My technique to making my LD's more vivid is to stop and observe my surroundings, then feel everything I can that has a distinct texture. For example, say I was in my house in a dream. Then I become lucid. I simply look at everything that is not too far away and try and observe it. You have to make sure also if you observe things, you should not look at far away things. The reason for this is because if you do, the clarity of those objects gets really clear, and then you feel like you are right next to it. But after I observed the place I would feel the walls, carpeting, couches, etc. all using my hands.

----------


## PerPle

I do recall a similar experience I had one time where it was like my dream eyes and my real eyes were open at the same time. One eye was just stuck on an image while the other was actually seeing what I saw in the dream world. It was very uncomfortable but it never happened again after I learned how to stabilize my dreams.

----------


## 1True

I have the exact same problem! it feels like I have tried everything, (rubbing hands together, shouting "increase lucidity" or "clarity increase", spinning around, falling backwards, you name it.

----------


## 1True

> My technique to making my LD's more vivid is to stop and observe my surroundings, then feel everything I can that has a distinct texture. For example, say I was in my house in a dream. Then I become lucid. I simply look at everything that is not too far away and try and observe it. You have to make sure also if you observe things, you should not look at far away things.
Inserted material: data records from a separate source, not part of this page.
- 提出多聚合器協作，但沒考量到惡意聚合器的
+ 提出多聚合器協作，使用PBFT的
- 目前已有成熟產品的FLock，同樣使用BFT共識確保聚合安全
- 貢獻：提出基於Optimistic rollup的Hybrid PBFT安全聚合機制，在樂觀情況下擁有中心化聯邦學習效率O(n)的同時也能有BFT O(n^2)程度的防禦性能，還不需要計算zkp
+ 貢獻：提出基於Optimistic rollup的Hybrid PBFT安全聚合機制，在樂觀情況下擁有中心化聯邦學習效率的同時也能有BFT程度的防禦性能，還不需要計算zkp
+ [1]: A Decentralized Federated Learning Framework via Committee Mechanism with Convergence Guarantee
The reason for this is because if you do, the clarity of those objects gets really clear, and then you feel like you are right next to it. But after I observed the place I would feel the walls, carpeting, couches, etc. all using my hands.



Wow that seems like it actually might work, ill try it tonight and see how it goes! thanks man.

----------


## Randoman

> Wow that seems like it actually might work, ill try it tonight and see how it goes! thanks man.



I got the same proublem you do but I will try these technque to see if they work

Beacuse I can get lucids but there all like 10min not enough time to do anything

----------